Questo fenomeno ha tre soluzioni possibili (solo TRE, non ce ne sono altre):
1) facciamo entrare chiunque voglia venire e poi li manteniamo a vita (in albergo o altrove, non ha importanza);
2) facciamo entrare chiunque e li regolarizziamo senza particolari restrizioni, anche riconoscendo loro a breve termine la cittadinanza, poi li mettiamo sul mercato del lavoro, in concorrenza con i lavoratori italiani. Saranno ben felici di poter fare il loro lavoro anche per metà stipendio, rispetto ai lavoratori italiani. Se saranno felici anche i lavoratori (elettori) italiani, sarà tutto da dimostrare. E comunque qualcuno dovrà pur andare a dire ai lavoratori italiani che se non accetteranno il taglio del 50% del loro salario, saranno sostituiti senza problemi da giovanotti nigeriani, libici o sudanesi.
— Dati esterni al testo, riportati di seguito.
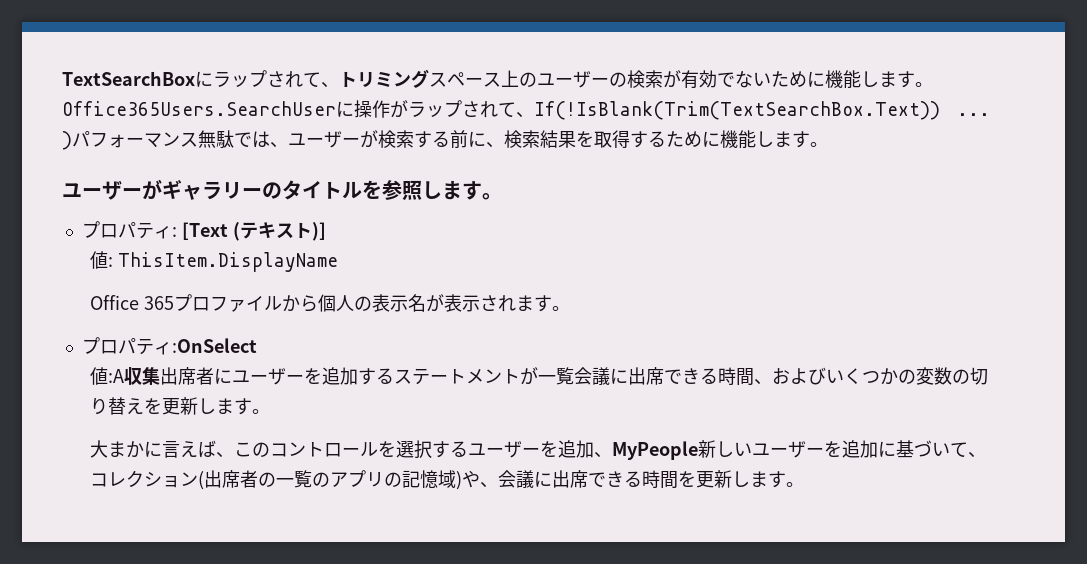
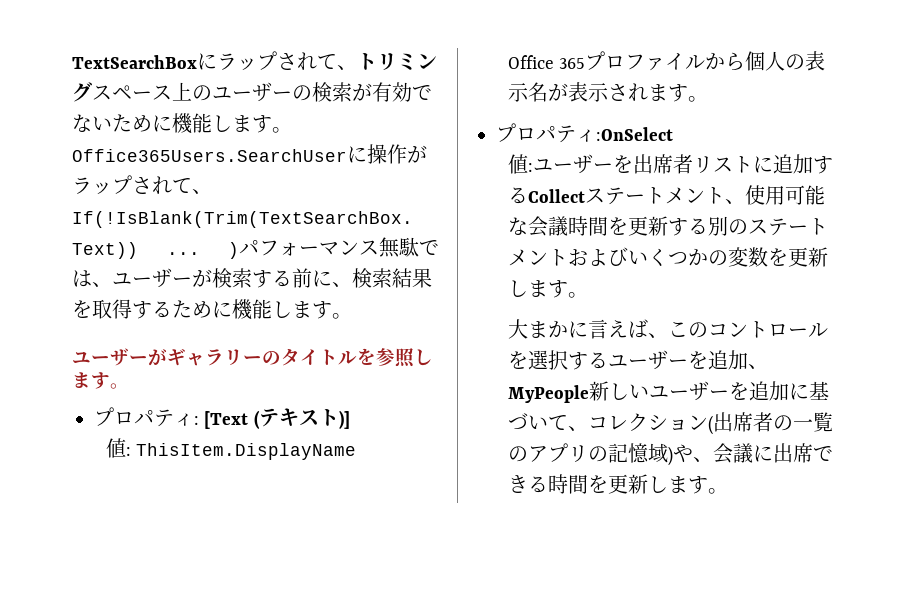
[107,367,322,385] :A収集出席者にユーザーを -> [527,154,773,174] :ユーザーを出席者リストに
[393,367,772,386] ステートメントが一覧会議に出席できる時間、 -> [527,185,825,205] [507,216,828,237] [507,249,568,266] Collectステートメント、使用可能な会議時間を更新する別のステートメント
[951,367,988,385] [89,397,144,415] の切り替え -> (768, 257) none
3) Non li si fa entrare, con le buone o con le cattive. O meglio si farà entrare solo chi dimostra la propria identità CERTA; di avere qualcuno disposto ad assumerlo e dargli un lavoro regolare e versargli i contributi (così facciamo contento Boeri, il Presidente dell’INPS); una casa e un domicilio CERTO. Insomma, si applicano -più o meno- le stesse regole di noti paesi razzisti e xenofobi, come Australia, Canada, Giappone, Norvegia.
Secondo te, e tutti quelli che si sentono cittadini del mondo, cosmopoliti, minoranza antirazzista, che si commuovono a vedere due bimbi (uno bianco e uno di colore) ciondolare sulla stessa altalena, e tutte le altre anime belle che non cito, quale sarebbe la soluzione migliore e la più democratica e civile tra le tre sopra elencate? 

P.S. - Io sono socialista e democratico. Un democratico è -in re ipsa- antifascista. Un antifascista non è necessariamente un democratico.